Saturday was a banner day for this book lover at the Deseret Industries Thrift Store on East Flamingo Road, not so much for this book lover who's moving in a few months.
Therefore, I found four Indiana Jones novels to join The Peril at Delphi, which I hadn't started yet, but I knew I wanted to read more after this one. I also found Not Quite Dead Enough by Rex Stout, one of the Nero Wolfe series, and Have Space Suit, Will Travel by Robert A. Heinlein. At the same time I found the Heinlein book, I was also holding James Herriott's Dog Stories, but the paperback copy looked deeply aged, and to me, it's the kind of book to possibly bump into at one of the three bookstores in downtown Ventura. Either that or the library there.
I had also spotted a fat paperback called 14,000 things to be happy about. by Barbara Ann Kipfer. I flipped through it, found various things that have made Kipfer happy in a list on one page after another, 14,000 in all obviously. An amusing idea, but not much use to me, it would seem.
Then today happened. We went back to the thrift store because Dad had found a blue desk he wanted, but hadn't been very vocal about it until yesterday. That's what determined that we would go back today, and after Dad got home from work (I'm free, by the way, practically finished at Cox Elementary as its library aide. I cashed in the rest of my vacation days and my personal days, and the only day I have to show up again is the last day of school for students and support staff. I will use these coming weeks wisely in reading, writing, and movies I've wanted to see for a long time, as well as preemptively throwing things out, donating others, and arranging the rest for packing when it comes time), we went back.
14,000 things to be happy about. stuck in my mind when we got there and I went looking for it after we found out that the blue desk was gone, another desk in its place. Items at Deseret Industries pass through Las Vegas quicker than people do. Fortunately, the book was in the same place that I put it back, and I looked closer at that. Kipfer's introduction essentially states that this book is a product of 20 years of first writing down in a "tiny spiral notebook" things that made her happy, through larger notebooks and finally to personal computers, from sixth grade to 1990, when this book was published.
I flipped the pages again, looking at what had made her happy in very few words: A white-gold sunrise. Late Sunday breakfast. Loud radios. Night lights. Eating the right food. And still more. 13,994 more.
In my permanent book collection is a copy of The Best of McSweeney's Internet Tendency, which is to me today what Andy Rooney was to me when I was 11. Andy Rooney taught me that you can write about anything so long as you make it interesting enough.
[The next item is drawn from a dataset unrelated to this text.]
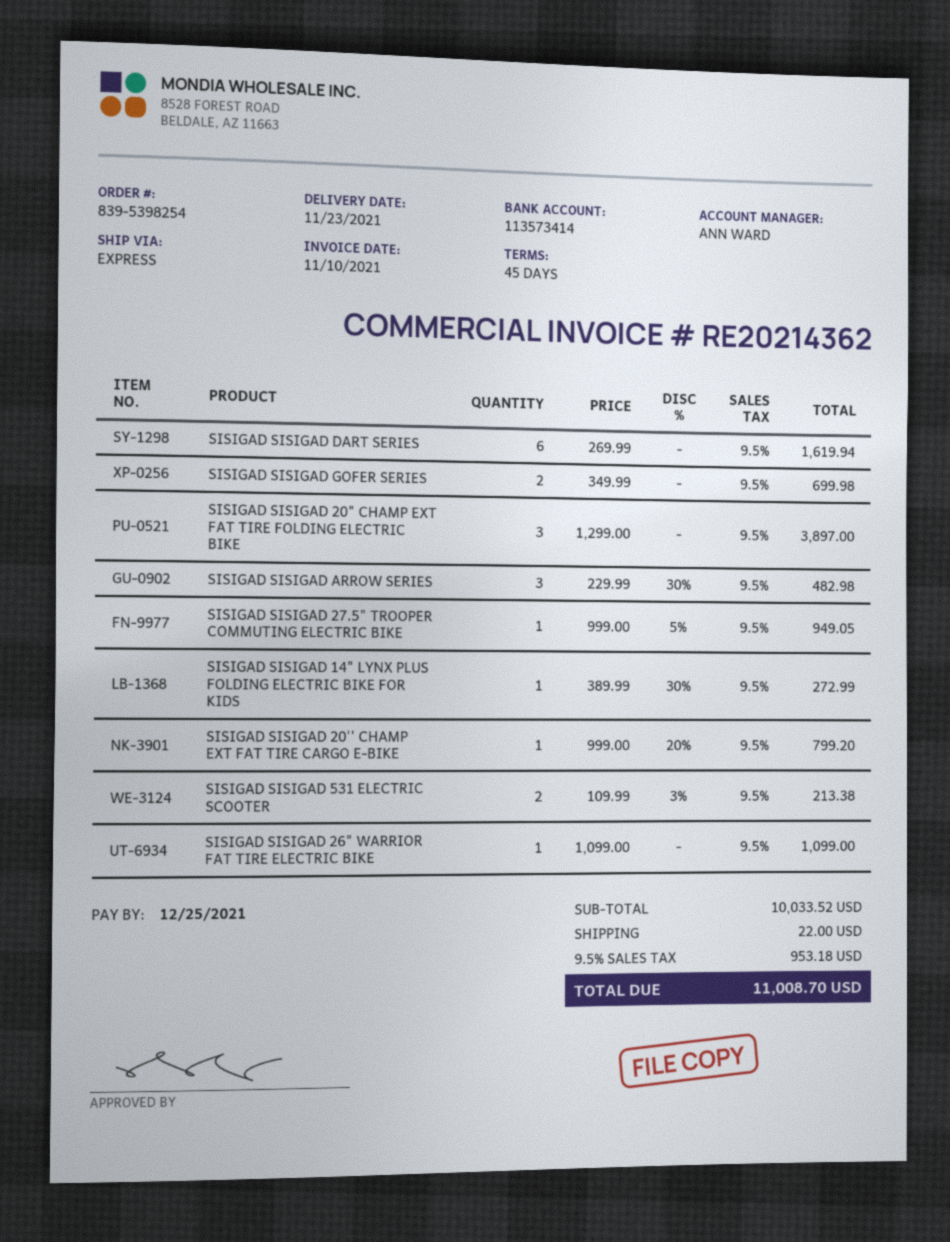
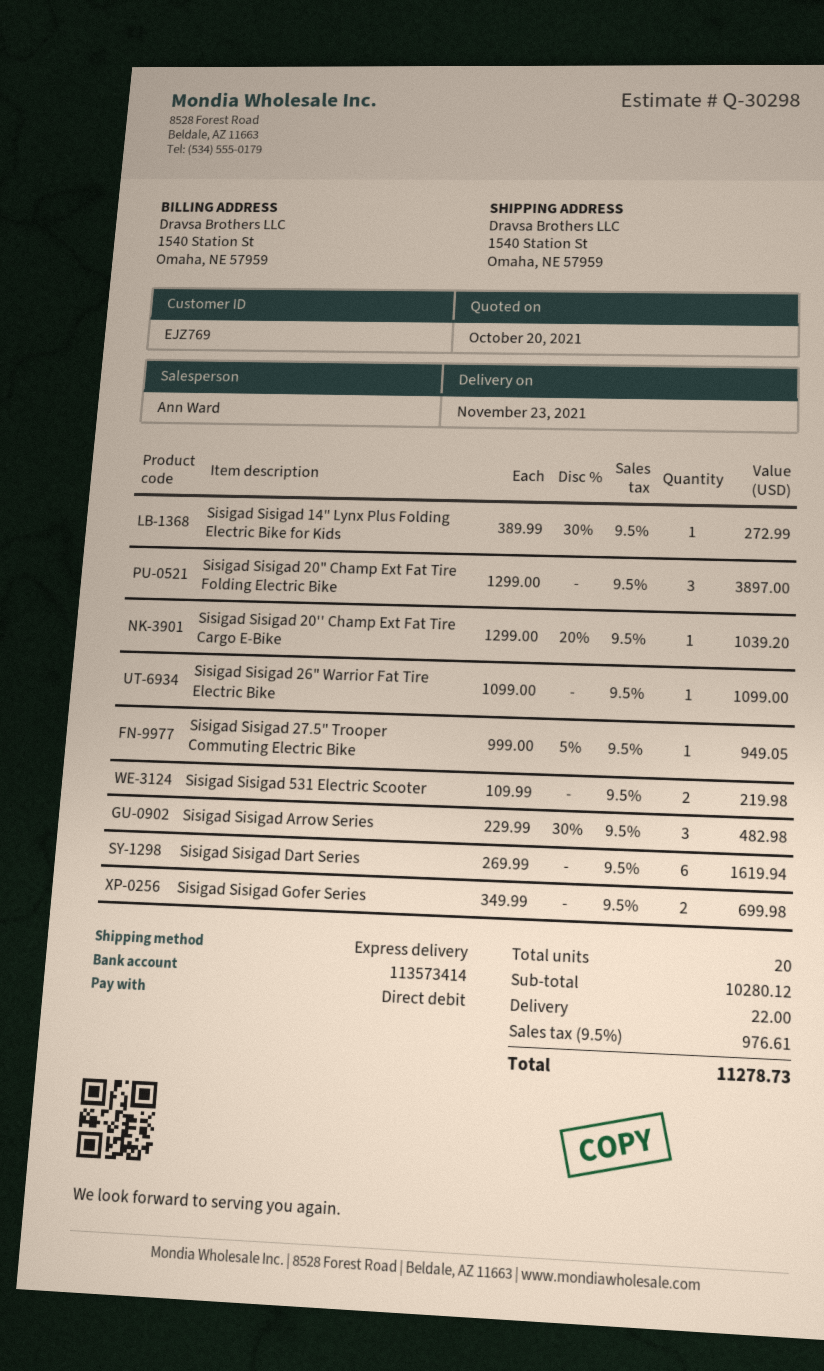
SISIGAD SISIGAD 20'' CHAMP EXT FAT TIRE CARGO E-BIKE: 1 x 999.00 - 20% = 799.20 -> 1 x 1299.00 - 20% = 1039.20
SISIGAD SISIGAD 531 ELECTRIC SCOOTER: 2 x 109.99 - 3% = 213.38 -> 2 x 109.99 = 219.98
subtotal: 10033.52 -> 10280.12
tax: 9.5% = 953.18 -> 9.5% = 976.61
total: 11008.70 -> 11278.73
Woodworking, the interior design of fast-food restaurants, his experiences in World War II all were fascinating to me because he made them interesting to read. The Best of McSweeney's Internet Tendency touts on the cover "On the Implausibility of the Death Star Trash Compactor" and "Hamlet (Facebook News Feed Edition)", which teaches me that you can go even further, twisting a famous work to another perspective to make people laugh and also say "Hey, I never thought of it like that!"
So I bought 14,000 things to be happy about., surprisingly the only book I bought at Deseret Industries today, but I couldn't find anything else I wanted as badly as the Indiana Jones novels, the Nero Wolfe novel, the Heinlein novel, and the first volume of Dwight D. Eisenhower's memoir of his White House years, from 1953 to 1956. Plus, looking over the paperback shelves again, I saw that I cleaned them out of all the Indiana Jones novels they had.
The Best of McSweeney's Internet Tendency is my Bible, for inspiration on how I should approach my work, thinking about other ways in which a story can be told or which a blog post can be written, looking for the way that suits me. In that vein, 14,000 things to be happy about. will be my second Bible. Sure it's one person's epic list of what makes them happy, but many of these things make me happy, too. But for me, it's not about reading the list and being happy about those things. Whenever I look through this book, it will be to find something to write about, most likely for this blog. For example, overdue library books. I don't know why that makes Barbara Ann Kipfer happy, but I can write about my experience with them as a public library patron, and also working at Cox Elementary, where overdue books weren't such a factor, so long as students returned them some time, preferably before the end of the year, although with the librarian I worked with, it became an unnecessary federal case every time. After all, most returned their books so that they could get more, which was the policy there.
Or railroad stations. There's the one in San Juan Capistrano that you walk past to reach that dirt road with those small houses lined up at the side, acting as either souvenir stores, tea houses, or historical societies. With those overhanging trees across the road, it's where part of my soul lives. I could write about that some time, too.
But also, looking at these things in this book, I can also wonder why these things make Kipfer happy, perhaps even what they were since I don't know what many of them are, and I can also reach as far back in my memory as I can for some of them.
I'm not sure if I'll use the book title to mark these posts, but if you find more than the usual number of posts per month in this blog, you'll know why.